KEVIN SCOTT: Yeah, there’s like the career risk. There’s also, you know, you are sort of making yourself vulnerable, in a way, right, because you spend all of this time accumulating expertise, and with this PhD in physics, and now you’re jumping into this brand new domain where you have to go bootstrap yourself again. Like, that’s also a thing that people sometimes have a hard time doing.

SURYA GANGULI: Yeah. I mean it does sound like a lot, but actually, there is a well-worn pathway from physics to many other fields, especially neuroscience. If you look at a lot of the top theoretical neuroscientists out there in the world, a lot of them are actually trained in physics, to begin with. And increasingly, they’re being trained in computer science.

And so, what was really nice is that the neuroscientists were super welcoming. They needed the help of quantitative people. So, there’s lot of opportunities for people trained in the quantitative sciences – computer science, physics, mathematics – to really make an impact in neuroscience. And you can hit the ground running pretty quickly, compared to what it takes to do research in string theory.

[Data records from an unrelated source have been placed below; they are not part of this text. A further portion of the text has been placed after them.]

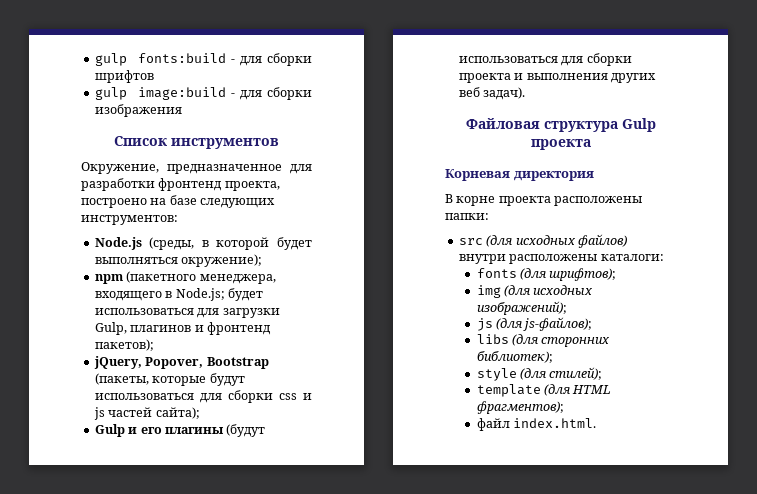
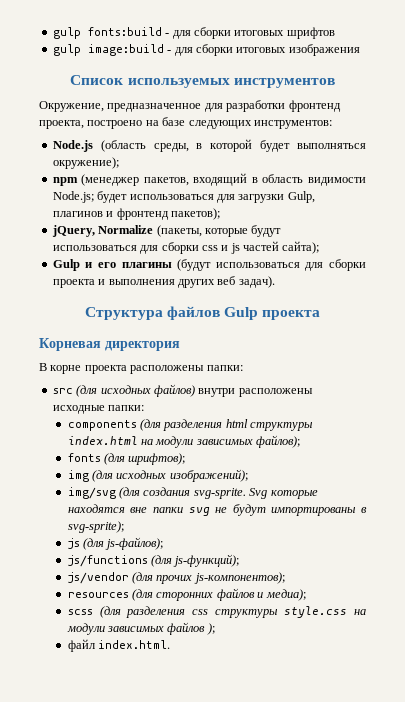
- gulp fonts:build - для сборки шрифтов
+ gulp fonts:build - для сборки итоговых шрифтов
- gulp image:build - для сборки изображения
+ gulp image:build - для сборки итоговых изображения
- Список инструментов
+ Список используемых инструментов
- Node.js (среды, в которой будет выполняться окружение);
+ Node.js (область среды, в которой будет выполняться окружение);
- npm (пакетного менеджера, входящего в Node.js; будет использоваться для загрузки Gulp, плагинов и фронтенд пакетов);
+ npm (менеджер пакетов, входящий в область видимости Node.js; будет использоваться для загрузки Gulp, плагинов и фронтенд пакетов);
- jQuery, Popover, Bootstrap (пакеты, которые будут использоваться для сборки css и js частей сайта);
+ jQuery, Normalize (пакеты, которые будут использоваться для сборки css и js частей сайта);
- Файловая структура Gulp проекта
+ Структура файлов Gulp проекта
- src (для исходных файлов) внутри расположены каталоги:
+ src (для исходных файлов) внутри расположены исходные папки:
+ components (для разделения html структуры index.html на модули зависимых файлов);
+ img/svg (для создания svg-sprite. Svg которые находятся вне папки svg не будут импортированы в svg-sprite);
  js (для js-файлов);
- libs (для сторонних библиотек);
- style (для стилей);
- template (для HTML фрагментов);
+ js/functions (для js-функций);
+ js/vendor (для прочих js-компонентов);
+ resources (для сторонних файлов и медиа);
+ scss (для разделения css структуры style.css на модули зависимых файлов );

KEVIN SCOTT: And so, as you entered this brand-new field as a post-doc, what were some of the interesting connections that you were able to make that were only possible because you had this you know, sort of unique point of view and background?

SURYA GANGULI: You know, what I always kind of thought about slightly differently from some of my colleagues at the time was, you know, thinking about a high dimensional dynamical systems view of the brain. So, my first project in string theory that led to a publication in Neuron was how to monkeys pay attention, right?

We get distracted by bottom up distractors. We also have top down attention. Monkeys have both of these things. They can both focus on a particular location of space and get distracted. And there was some strange neural dynamics that was occurring in the monkeys’ brain, the part of the brain that allocates attention. And nobody could understand it.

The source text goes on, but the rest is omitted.